AIM OF THE EXERCISE: When the line containing "07:00: 55 -> none" is found in the data below, copy it and each line after it through the line containing "7:00 p.m.: none -> 65", exactly and with no others.

AVAILABLE DATA:
● ● ●
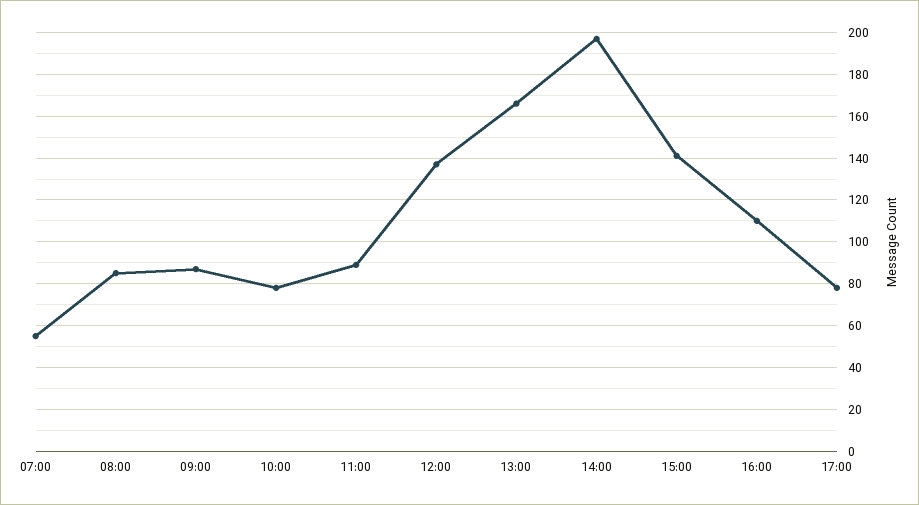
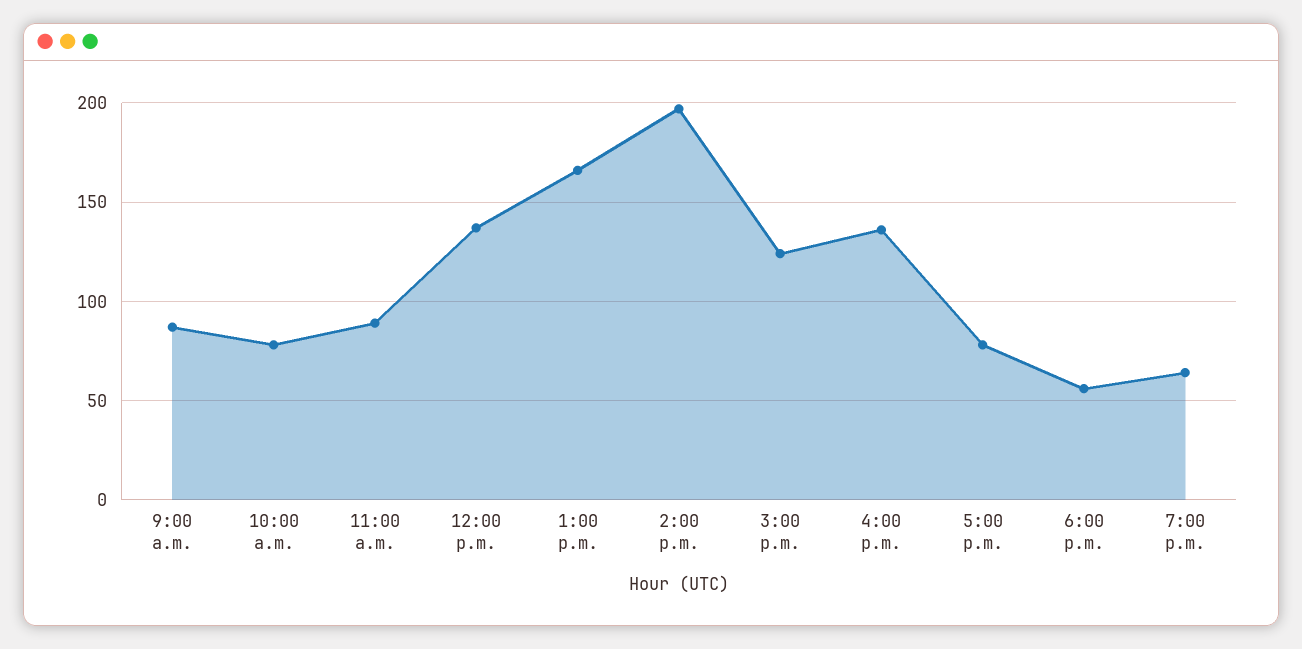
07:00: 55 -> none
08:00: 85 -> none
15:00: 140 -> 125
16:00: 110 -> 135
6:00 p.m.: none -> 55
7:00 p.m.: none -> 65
● ● ●
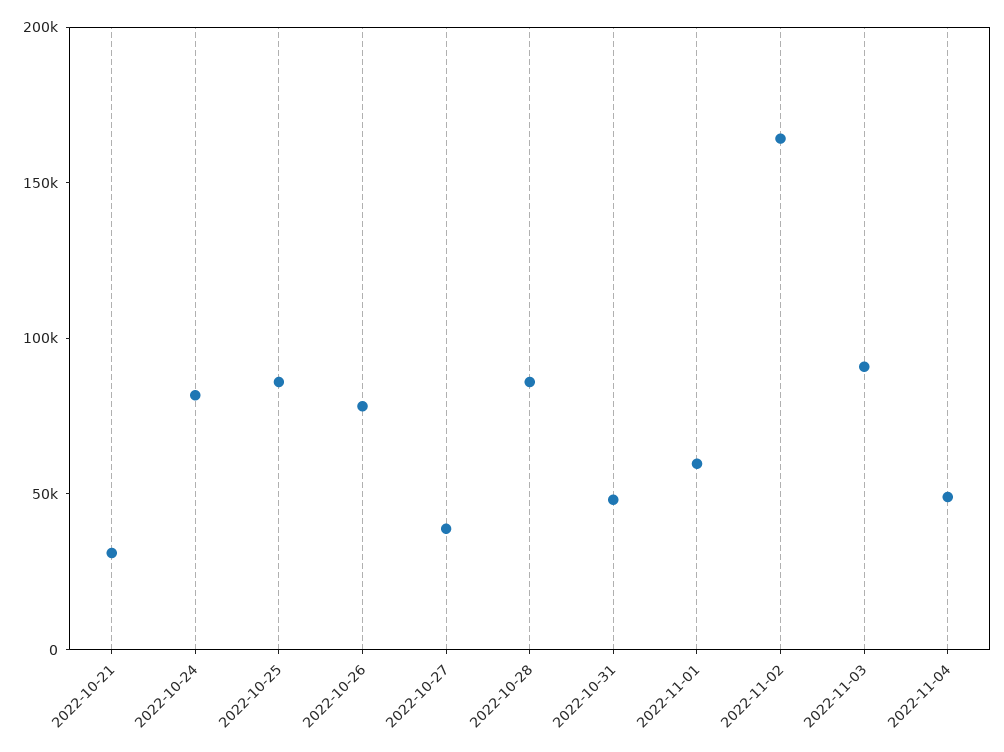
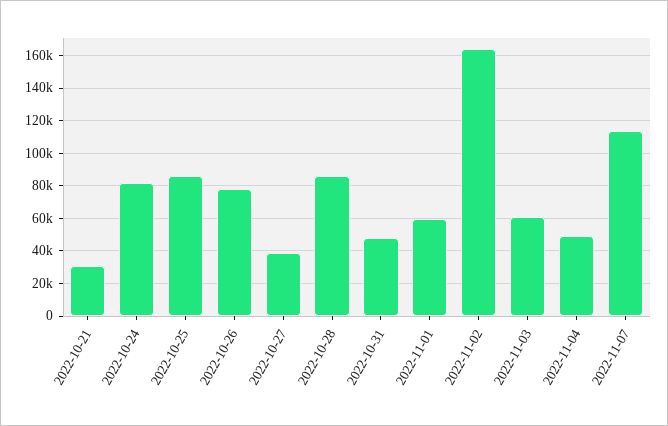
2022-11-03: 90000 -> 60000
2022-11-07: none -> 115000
● ● ●
ANSWER FOR THIS EXERCISE:
07:00: 55 -> none
08:00: 85 -> none
15:00: 140 -> 125
16:00: 110 -> 135
6:00 p.m.: none -> 55
7:00 p.m.: none -> 65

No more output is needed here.